BEGIN

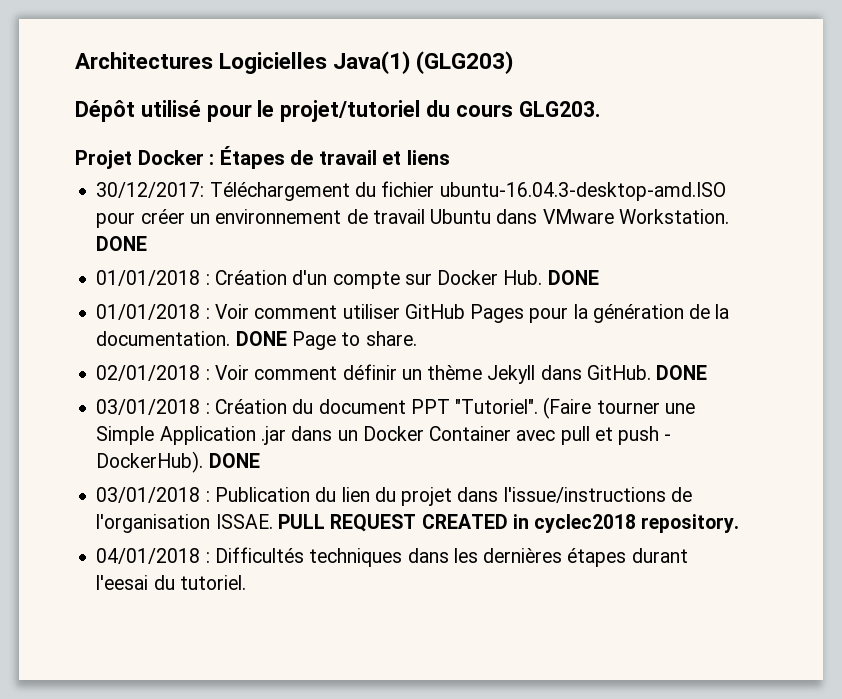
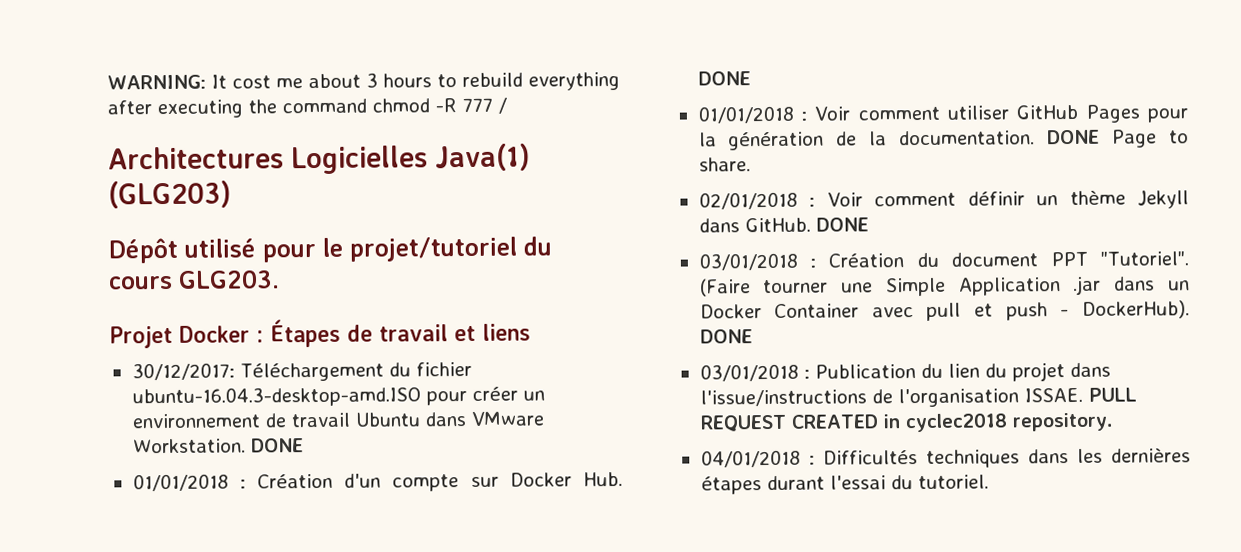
+ WARNING: It cost me about 3 hours to rebuild everything after executing the command chmod -R 777 /
- 04/01/2018 : Difficultés techniques dans les dernières étapes durant l'eesai du tutoriel.
+ 04/01/2018 : Difficultés techniques dans les dernières étapes durant l'essai du tutoriel.

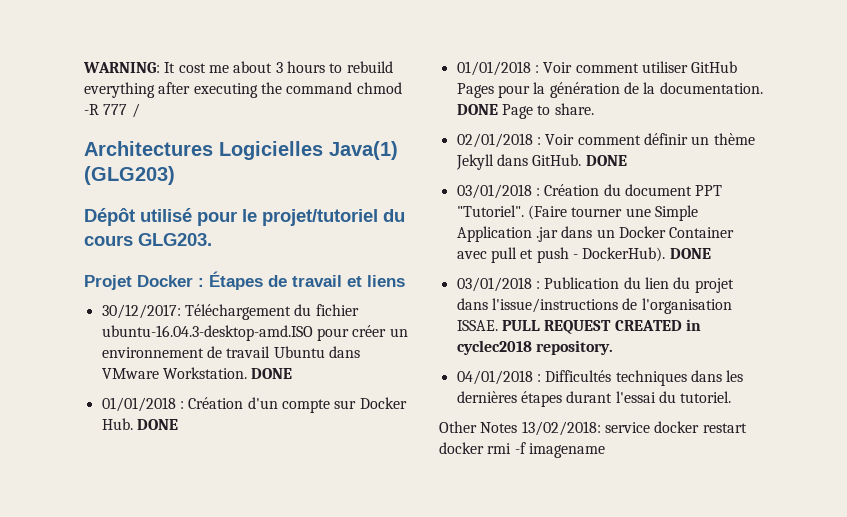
+ Other Notes 13/02/2018: service docker restart docker rmi -f imagename

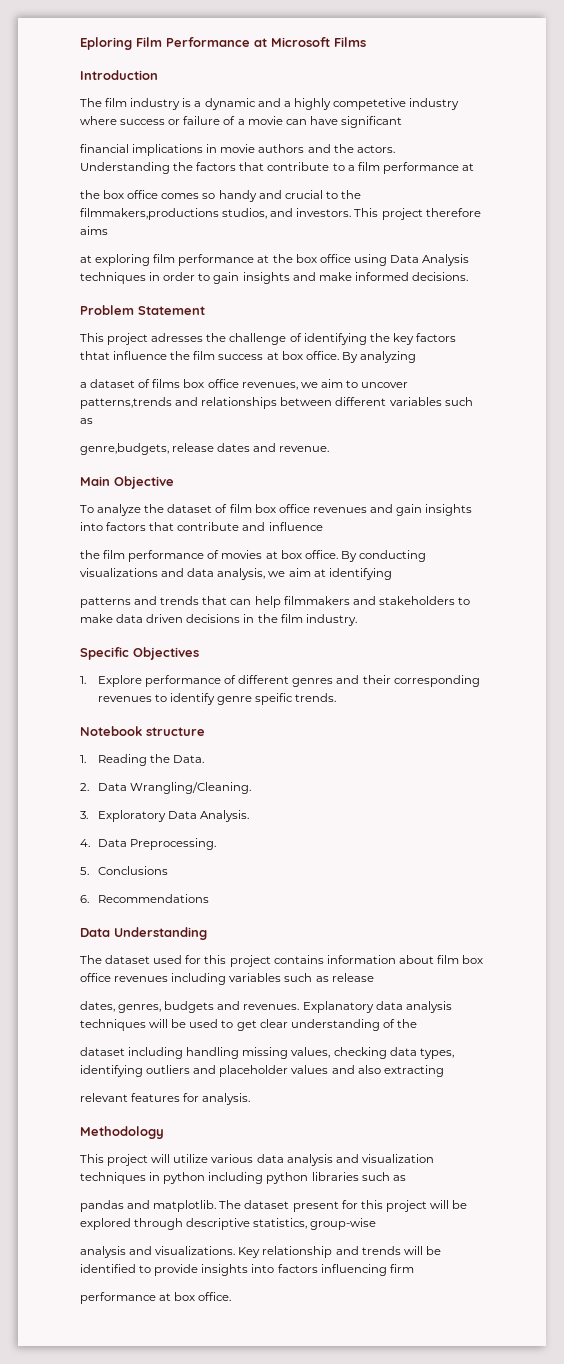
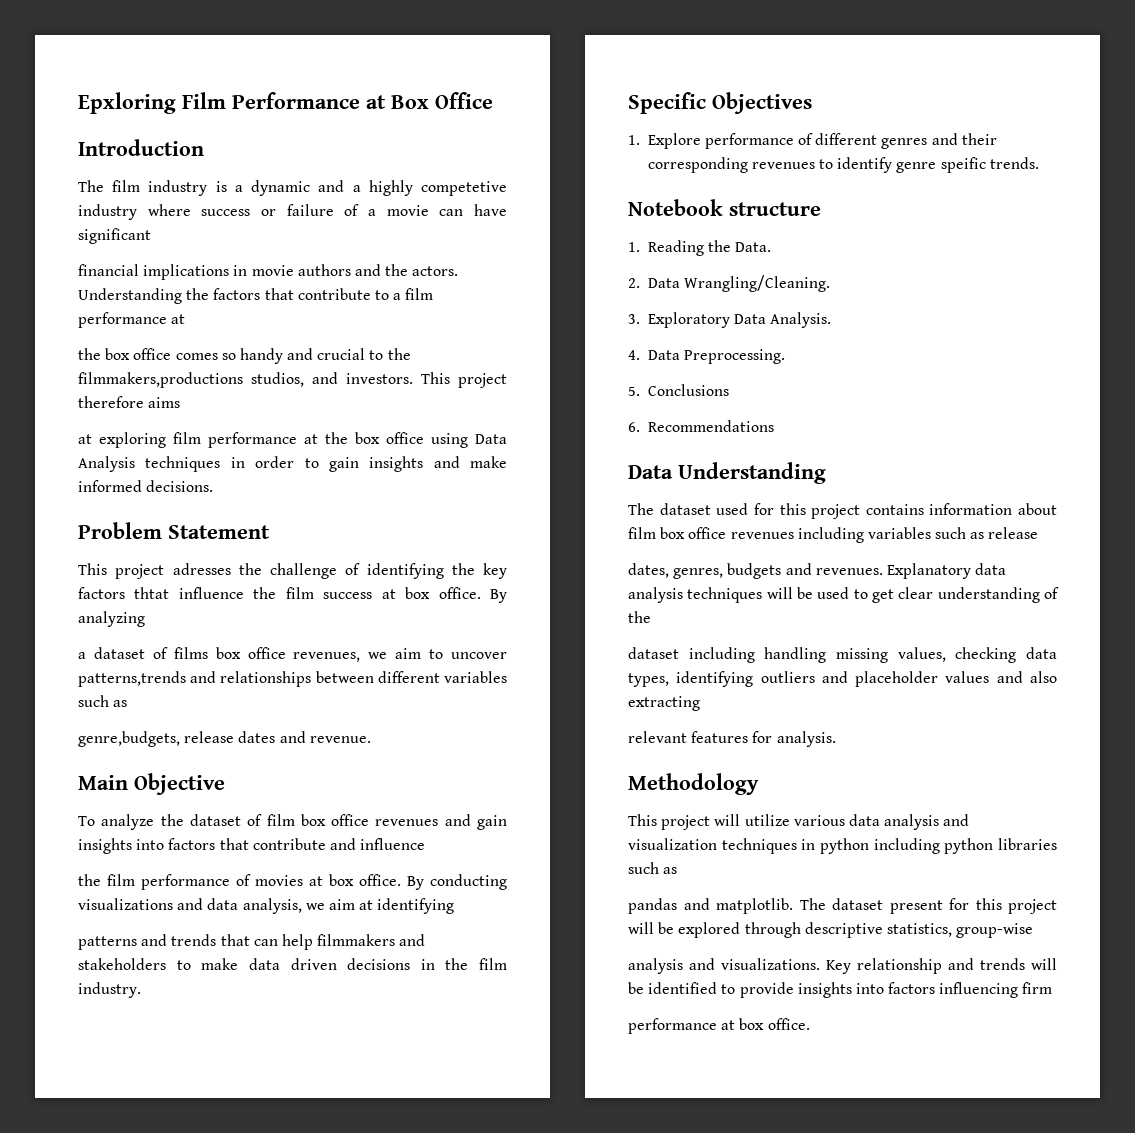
- Eploring Film Performance at Microsoft Films
+ Epxloring Film Performance at Box Office

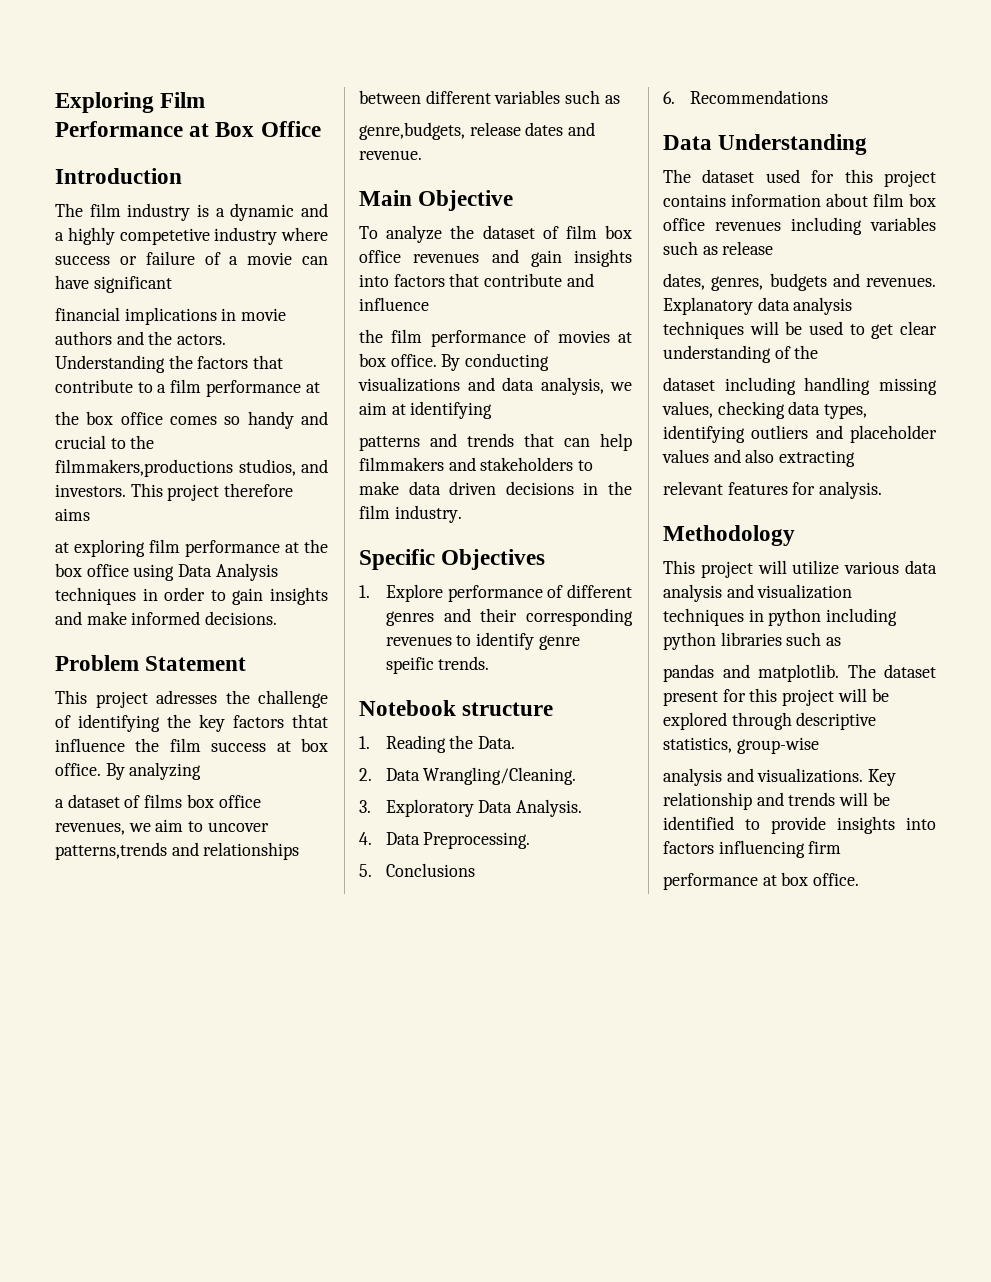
- Epxloring Film Performance at Box Office
+ Exploring Film Performance at Box Office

END

With the pictures omitted, give every line above again exactly.

SOLUTION FOR THIS PROBLEM:
+ WARNING: It cost me about 3 hours to rebuild everything after executing the command chmod -R 777 /
- 04/01/2018 : Difficultés techniques dans les dernières étapes durant l'eesai du tutoriel.
+ 04/01/2018 : Difficultés techniques dans les dernières étapes durant l'essai du tutoriel.

+ Other Notes 13/02/2018: service docker restart docker rmi -f imagename

- Eploring Film Performance at Microsoft Films
+ Epxloring Film Performance at Box Office

- Epxloring Film Performance at Box Office
+ Exploring Film Performance at Box Office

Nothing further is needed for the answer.